Repository files navigation

Report Orchestrator

A production-quality NestJS + TypeScript service for asynchronous, idempotent report generation designed for multi-instance (Kubernetes) execution.

Overview

This service provides a robust backend for generating reports asynchronously with strong guarantees:

  • Request-level idempotency: Duplicate client requests with the same Idempotency-Key return the same report job
  • Execution-level idempotency: Exactly-once report artifact creation, even with retries, crashes, or multiple workers
  • Multi-instance safe: Uses database-level locking to safely coordinate work across multiple worker instances

Architecture

Components

  1. API Server (main.ts): REST API for creating and querying reports
  2. Worker Service (worker.ts): Background worker that processes pending reports
  3. Database: PostgreSQL with Prisma ORM for persistence

State Machine

Reports progress through the following states:

PENDING → RUNNING → COMPLETED
              ↓
           FAILED (after max attempts)
  • PENDING: Report job created, waiting for worker
  • RUNNING: Worker has claimed the job and is generating the report
  • COMPLETED: Report generated successfully, artifact available
  • FAILED: Report generation failed after maximum retry attempts

Job Claiming Mechanism

The worker uses PostgreSQL's SELECT ... FOR UPDATE SKIP LOCKED pattern to safely claim jobs:

  1. Worker queries for PENDING reports with no lock or stale locks
  2. Uses FOR UPDATE SKIP LOCKED to atomically claim one job
  3. Updates report to RUNNING with locked_at and locked_by fields
  4. Processes the report and creates artifact
  5. Updates report to COMPLETED

This ensures:

  • Only one worker can claim a specific job at a time
  • Multiple workers can process different jobs concurrently
  • No race conditions in multi-instance deployments

Idempotency Strategy

The system implements idempotency at multiple levels:

Request-Level Idempotency (Infrastructure)

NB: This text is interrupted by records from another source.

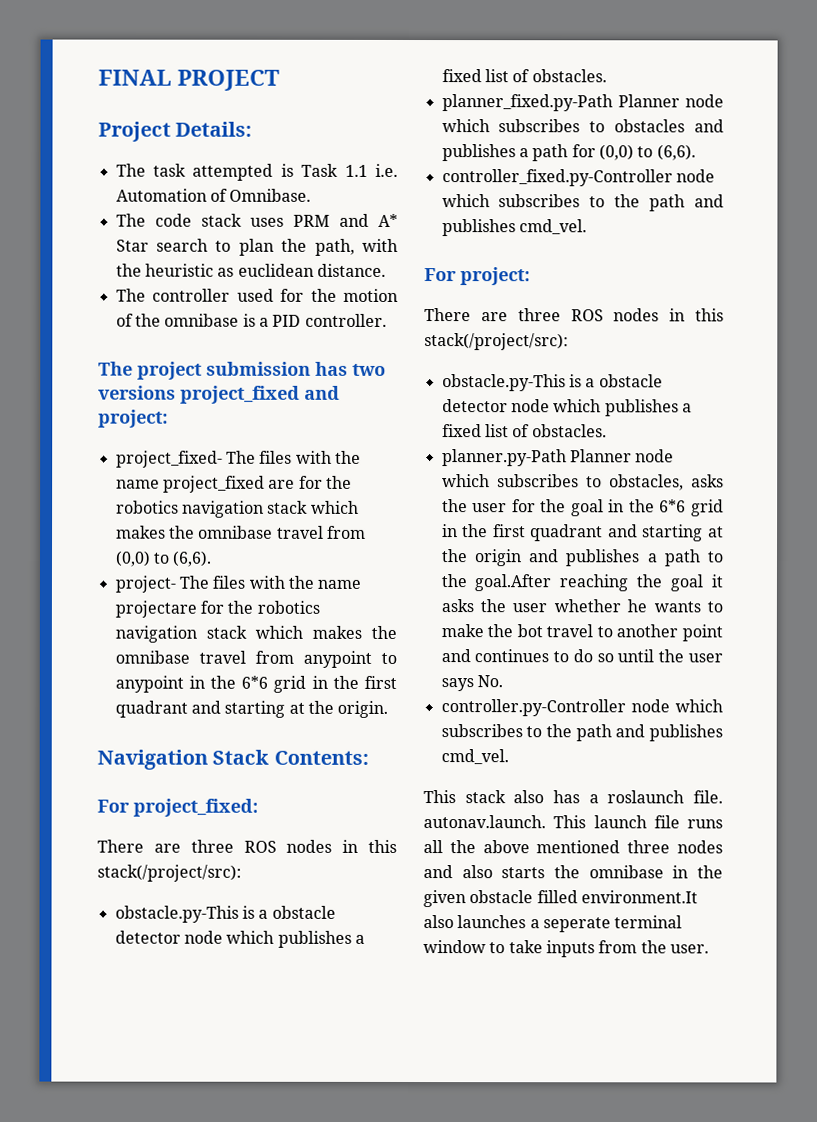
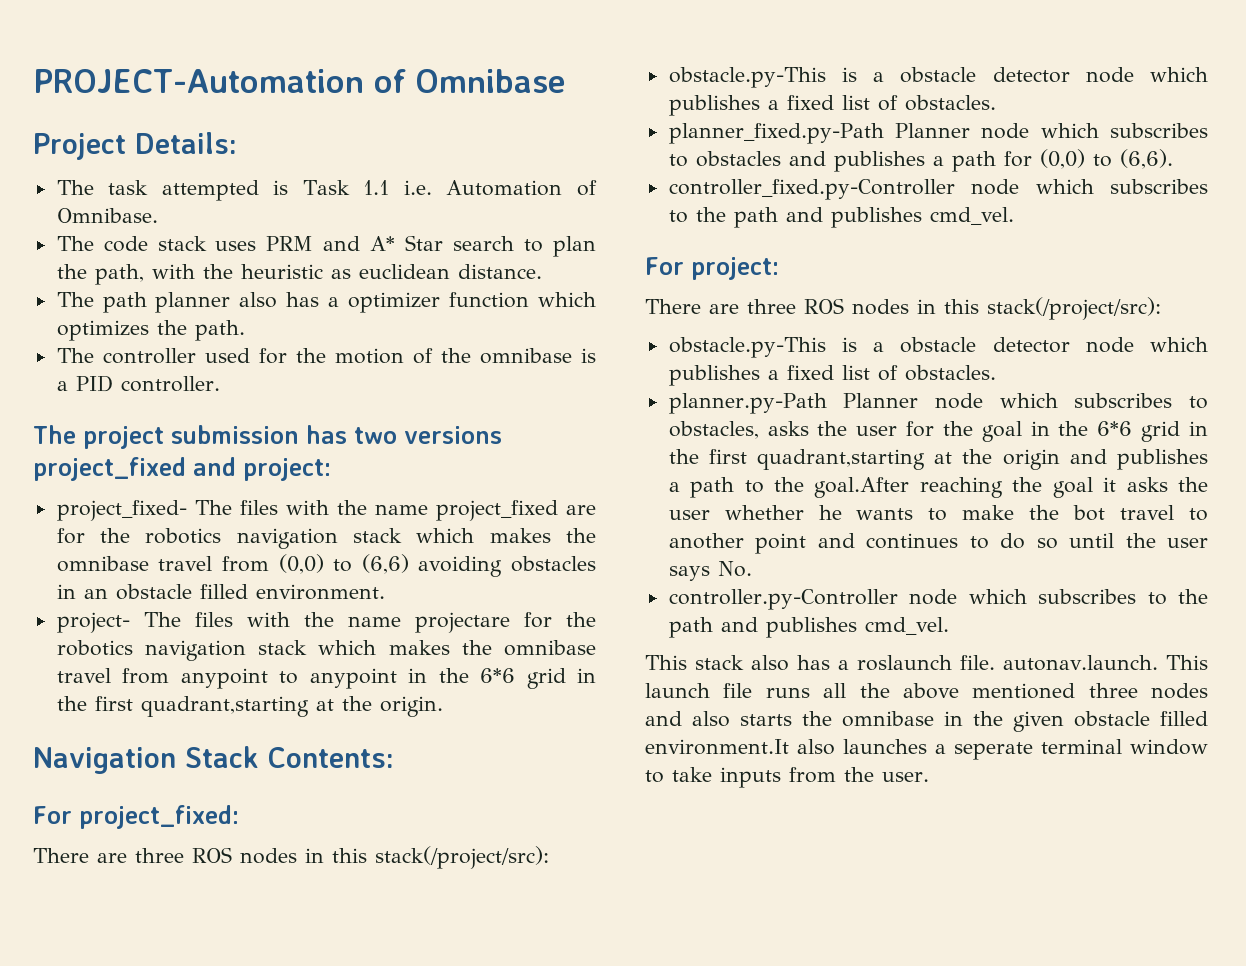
[98,69,281,91] FINAL PROJECT -> [33,69,566,93] PROJECT-Automation of Omnibase
(386, 270) none -> [56,292,596,313] [56,320,245,341] // The path planner also has a optimizer function which optimizes the path.
[172,550,213,567] (6,6). -> [361,554,596,577] [56,584,385,600] (6,6) avoiding obstacles in an obstacle filled environment.
[114,700,286,718] quadrant and starting -> [140,696,309,717] quadrant,starting
[530,524,704,542] quadrant and starting -> [757,449,926,470] quadrant,starting

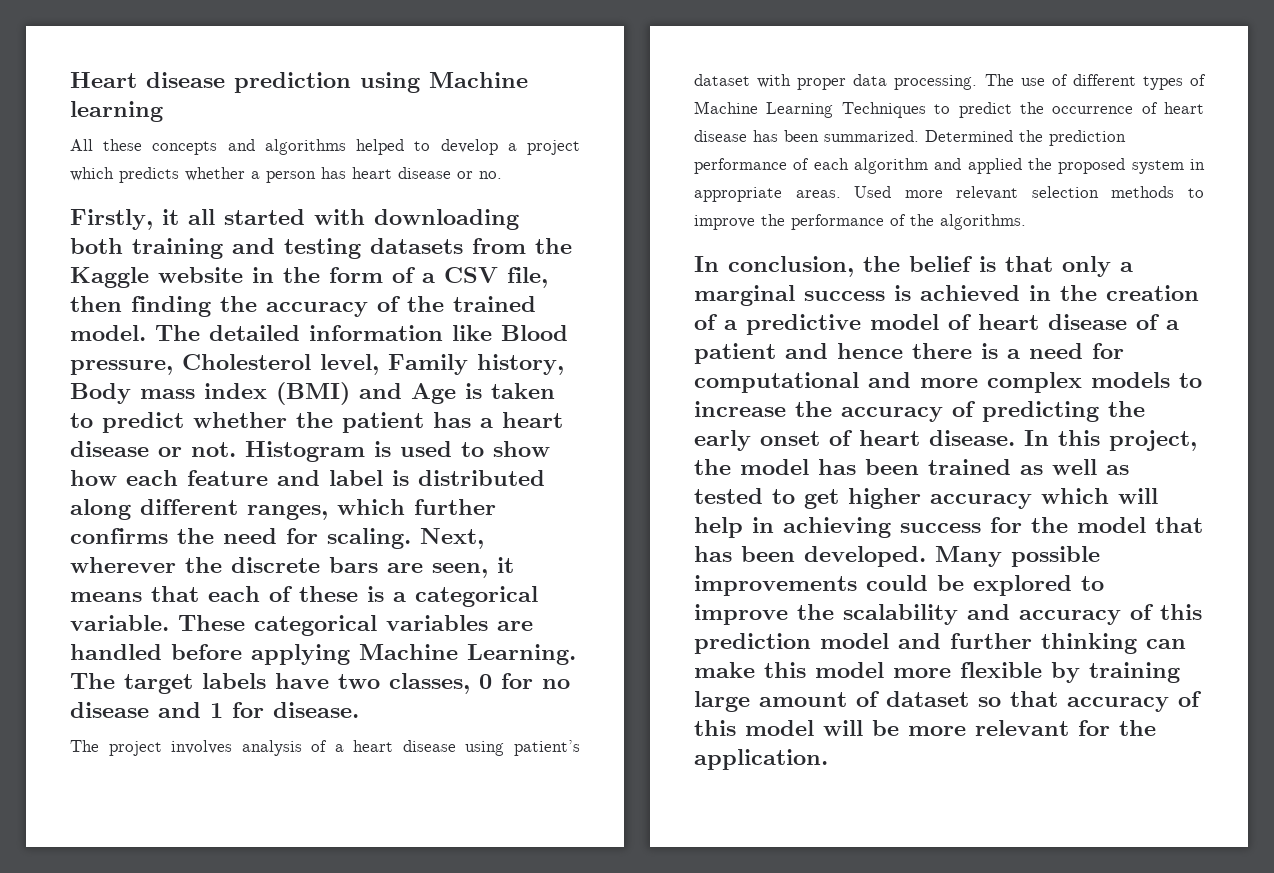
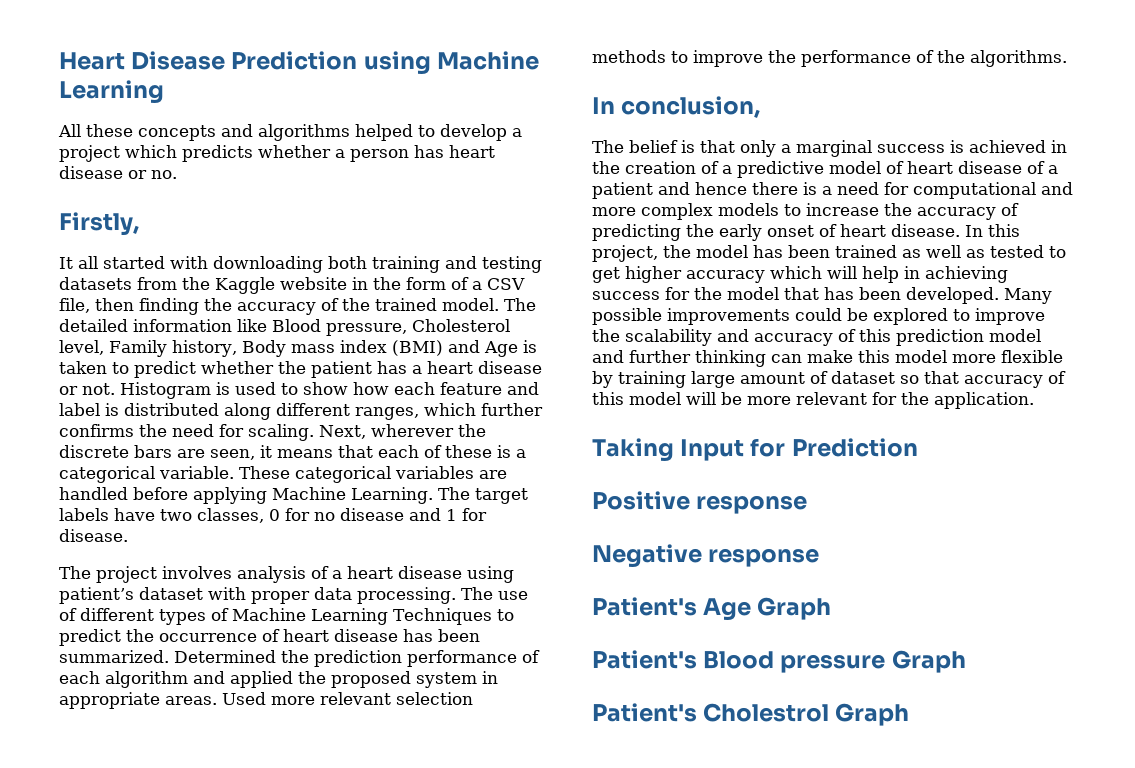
[146,72,351,93] disease prediction -> [131,51,358,70] Disease Prediction
[70,101,163,122] learning -> [59,80,164,104] Learning
[162,209,179,225] it -> [59,257,73,269] // It
[863,256,900,272] the -> [592,140,624,153] // The
(828, 759) none -> [592,438,918,462] [592,491,808,514] [592,544,820,568] [592,597,832,621] [592,650,966,673] [592,703,910,726] // Taking Input for Prediction // Positive response // Negative response // Patient's Age Graph // Patient's Blood pressure Graph // Patient's Cholestrol Graph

  • Client provides optional Idempotency-Key header
  • Key is stored in reports.idempotency_key with UNIQUE constraint
  • Duplicate requests with same key return existing report (200 OK)
  • Race conditions handled via database constraint violations
  • Priority: Highest - checked first before semantic deduplication

Semantic Deduplication (Business Logic)

  • Automatically reuses existing COMPLETED reports with identical business semantics
  • Matching criteria: (tenantId, type, params) must be identical
  • Only COMPLETED reports are reused (PENDING/RUNNING reports are not reused)
  • Prevents unnecessary duplicate work and storage
  • Priority: Secondary - checked if no idempotency key match

Example:

Request 1: POST /reports { tenantId: "A", type: "USAGE_SUMMARY", params: {...} }
→ Creates report, worker completes it

Request 2: POST /reports { tenantId: "A", type: "USAGE_SUMMARY", params: {...} }
→ Returns existing COMPLETED report (semantic deduplication)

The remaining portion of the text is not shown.